**PROBLEM STATEMENT**
Your task is to repeat exactly the lines below between the line holding "Consumer Staples, 2034: -12 -> -14.18" and the line holding "2019/01/09 05:15: none -> 3.9", inclusive, and only those.

**PROVIDED MATERIAL**
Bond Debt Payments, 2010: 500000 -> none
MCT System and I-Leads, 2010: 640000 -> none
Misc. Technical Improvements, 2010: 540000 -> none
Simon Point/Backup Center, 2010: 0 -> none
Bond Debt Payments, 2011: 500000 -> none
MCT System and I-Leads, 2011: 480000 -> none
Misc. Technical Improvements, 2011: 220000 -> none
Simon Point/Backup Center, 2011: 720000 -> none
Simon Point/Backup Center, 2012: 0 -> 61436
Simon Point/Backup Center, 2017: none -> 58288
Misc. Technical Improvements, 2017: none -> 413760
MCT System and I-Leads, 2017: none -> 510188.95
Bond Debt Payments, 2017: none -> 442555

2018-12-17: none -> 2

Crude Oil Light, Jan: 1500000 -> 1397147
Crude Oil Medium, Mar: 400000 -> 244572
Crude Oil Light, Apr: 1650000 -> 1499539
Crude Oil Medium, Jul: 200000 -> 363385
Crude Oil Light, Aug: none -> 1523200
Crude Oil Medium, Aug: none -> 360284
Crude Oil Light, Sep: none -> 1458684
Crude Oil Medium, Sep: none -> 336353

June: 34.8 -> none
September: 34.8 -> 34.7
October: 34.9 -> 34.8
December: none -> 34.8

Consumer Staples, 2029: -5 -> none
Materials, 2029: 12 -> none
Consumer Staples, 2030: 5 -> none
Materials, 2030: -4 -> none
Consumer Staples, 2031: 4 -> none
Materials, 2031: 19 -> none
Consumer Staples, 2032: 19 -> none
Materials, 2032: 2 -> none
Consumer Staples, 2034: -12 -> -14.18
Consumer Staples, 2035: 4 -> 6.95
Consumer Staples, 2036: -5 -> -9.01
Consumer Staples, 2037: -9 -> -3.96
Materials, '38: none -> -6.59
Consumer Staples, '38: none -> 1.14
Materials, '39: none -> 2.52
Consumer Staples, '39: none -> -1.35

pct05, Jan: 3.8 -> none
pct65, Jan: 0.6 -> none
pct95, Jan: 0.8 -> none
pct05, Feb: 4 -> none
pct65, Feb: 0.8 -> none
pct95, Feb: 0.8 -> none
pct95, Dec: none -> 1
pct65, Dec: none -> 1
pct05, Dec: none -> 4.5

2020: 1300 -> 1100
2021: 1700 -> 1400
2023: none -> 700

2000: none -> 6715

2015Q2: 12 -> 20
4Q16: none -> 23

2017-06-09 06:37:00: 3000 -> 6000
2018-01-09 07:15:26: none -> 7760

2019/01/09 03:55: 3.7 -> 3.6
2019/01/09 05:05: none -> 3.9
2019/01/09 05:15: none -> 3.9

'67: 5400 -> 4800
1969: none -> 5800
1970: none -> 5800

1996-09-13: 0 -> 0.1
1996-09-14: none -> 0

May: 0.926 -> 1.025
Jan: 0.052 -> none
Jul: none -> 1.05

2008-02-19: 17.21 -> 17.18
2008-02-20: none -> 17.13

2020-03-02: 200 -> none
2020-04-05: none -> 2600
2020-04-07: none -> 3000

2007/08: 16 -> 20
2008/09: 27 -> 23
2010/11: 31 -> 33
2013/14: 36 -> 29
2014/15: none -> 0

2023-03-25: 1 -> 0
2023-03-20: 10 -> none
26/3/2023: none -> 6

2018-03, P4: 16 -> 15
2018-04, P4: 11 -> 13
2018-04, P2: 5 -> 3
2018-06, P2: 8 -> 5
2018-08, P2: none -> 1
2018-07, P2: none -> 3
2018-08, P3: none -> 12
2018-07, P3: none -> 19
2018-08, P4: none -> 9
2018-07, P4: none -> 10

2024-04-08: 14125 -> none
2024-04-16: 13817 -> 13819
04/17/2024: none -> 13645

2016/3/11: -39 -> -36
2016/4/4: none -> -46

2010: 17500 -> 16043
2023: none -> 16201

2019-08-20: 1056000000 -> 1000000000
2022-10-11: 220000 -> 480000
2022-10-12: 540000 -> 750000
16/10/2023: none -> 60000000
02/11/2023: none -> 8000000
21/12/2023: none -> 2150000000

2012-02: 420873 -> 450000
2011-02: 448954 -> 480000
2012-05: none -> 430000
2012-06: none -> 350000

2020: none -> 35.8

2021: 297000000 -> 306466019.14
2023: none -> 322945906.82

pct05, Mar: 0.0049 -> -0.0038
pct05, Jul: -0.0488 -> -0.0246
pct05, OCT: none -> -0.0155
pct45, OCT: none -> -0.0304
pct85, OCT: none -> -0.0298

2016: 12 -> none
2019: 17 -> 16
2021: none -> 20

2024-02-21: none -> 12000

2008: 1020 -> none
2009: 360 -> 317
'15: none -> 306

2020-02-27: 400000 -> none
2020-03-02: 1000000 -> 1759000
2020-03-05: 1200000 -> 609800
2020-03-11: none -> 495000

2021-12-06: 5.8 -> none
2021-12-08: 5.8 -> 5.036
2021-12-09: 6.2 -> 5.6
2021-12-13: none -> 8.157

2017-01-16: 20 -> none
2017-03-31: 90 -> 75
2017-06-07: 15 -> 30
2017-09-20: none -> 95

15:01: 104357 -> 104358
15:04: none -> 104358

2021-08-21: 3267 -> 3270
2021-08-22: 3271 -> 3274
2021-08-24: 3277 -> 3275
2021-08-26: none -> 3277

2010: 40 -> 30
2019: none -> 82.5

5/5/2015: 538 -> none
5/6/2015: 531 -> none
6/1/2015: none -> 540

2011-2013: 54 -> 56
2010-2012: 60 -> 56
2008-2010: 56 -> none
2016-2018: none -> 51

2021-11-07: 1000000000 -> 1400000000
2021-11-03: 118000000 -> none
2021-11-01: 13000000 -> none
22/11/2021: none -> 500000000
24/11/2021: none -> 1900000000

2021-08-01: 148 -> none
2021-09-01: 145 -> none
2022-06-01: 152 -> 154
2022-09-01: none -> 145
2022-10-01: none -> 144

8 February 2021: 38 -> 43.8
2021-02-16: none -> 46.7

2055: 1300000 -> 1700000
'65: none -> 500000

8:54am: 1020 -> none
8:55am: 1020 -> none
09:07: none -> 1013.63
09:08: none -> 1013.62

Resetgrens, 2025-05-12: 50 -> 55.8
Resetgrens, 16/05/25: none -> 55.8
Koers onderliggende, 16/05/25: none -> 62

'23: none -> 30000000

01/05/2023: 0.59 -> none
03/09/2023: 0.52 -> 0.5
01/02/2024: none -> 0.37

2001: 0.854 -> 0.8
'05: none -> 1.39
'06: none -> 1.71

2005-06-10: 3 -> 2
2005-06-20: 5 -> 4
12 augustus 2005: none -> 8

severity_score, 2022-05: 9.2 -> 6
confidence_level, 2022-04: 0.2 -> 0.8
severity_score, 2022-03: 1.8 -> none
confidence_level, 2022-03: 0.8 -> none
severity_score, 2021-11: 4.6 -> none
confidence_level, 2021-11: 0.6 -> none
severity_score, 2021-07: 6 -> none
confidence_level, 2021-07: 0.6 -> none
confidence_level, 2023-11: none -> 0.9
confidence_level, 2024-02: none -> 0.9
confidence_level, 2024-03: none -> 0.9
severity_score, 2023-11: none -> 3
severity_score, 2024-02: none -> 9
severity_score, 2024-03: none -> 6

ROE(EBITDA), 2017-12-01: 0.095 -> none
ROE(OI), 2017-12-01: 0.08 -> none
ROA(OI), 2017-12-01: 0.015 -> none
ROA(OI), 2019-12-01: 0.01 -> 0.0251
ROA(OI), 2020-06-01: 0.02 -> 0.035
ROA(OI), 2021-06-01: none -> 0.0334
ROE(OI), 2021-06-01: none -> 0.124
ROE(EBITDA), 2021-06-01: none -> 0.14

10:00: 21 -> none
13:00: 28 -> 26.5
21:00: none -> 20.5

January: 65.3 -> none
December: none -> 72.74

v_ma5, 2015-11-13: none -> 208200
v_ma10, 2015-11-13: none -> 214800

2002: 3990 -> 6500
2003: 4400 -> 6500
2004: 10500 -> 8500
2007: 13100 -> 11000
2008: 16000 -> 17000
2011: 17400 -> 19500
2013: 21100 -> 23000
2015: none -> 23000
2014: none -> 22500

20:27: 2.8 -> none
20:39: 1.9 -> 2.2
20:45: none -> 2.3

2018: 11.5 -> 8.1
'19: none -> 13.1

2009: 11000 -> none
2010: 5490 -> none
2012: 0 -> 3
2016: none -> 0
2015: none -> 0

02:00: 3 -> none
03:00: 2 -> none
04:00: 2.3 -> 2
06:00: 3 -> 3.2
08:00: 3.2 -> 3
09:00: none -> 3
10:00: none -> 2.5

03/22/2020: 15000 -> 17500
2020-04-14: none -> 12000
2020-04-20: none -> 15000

**ANSWER FOR THE TASK**
Consumer Staples, 2034: -12 -> -14.18
Consumer Staples, 2035: 4 -> 6.95
Consumer Staples, 2036: -5 -> -9.01
Consumer Staples, 2037: -9 -> -3.96
Materials, '38: none -> -6.59
Consumer Staples, '38: none -> 1.14
Materials, '39: none -> 2.52
Consumer Staples, '39: none -> -1.35

pct05, Jan: 3.8 -> none
pct65, Jan: 0.6 -> none
pct95, Jan: 0.8 -> none
pct05, Feb: 4 -> none
pct65, Feb: 0.8 -> none
pct95, Feb: 0.8 -> none
pct95, Dec: none -> 1
pct65, Dec: none -> 1
pct05, Dec: none -> 4.5

2020: 1300 -> 1100
2021: 1700 -> 1400
2023: none -> 700

2000: none -> 6715

2015Q2: 12 -> 20
4Q16: none -> 23

2017-06-09 06:37:00: 3000 -> 6000
2018-01-09 07:15:26: none -> 7760

2019/01/09 03:55: 3.7 -> 3.6
2019/01/09 05:05: none -> 3.9
2019/01/09 05:15: none -> 3.9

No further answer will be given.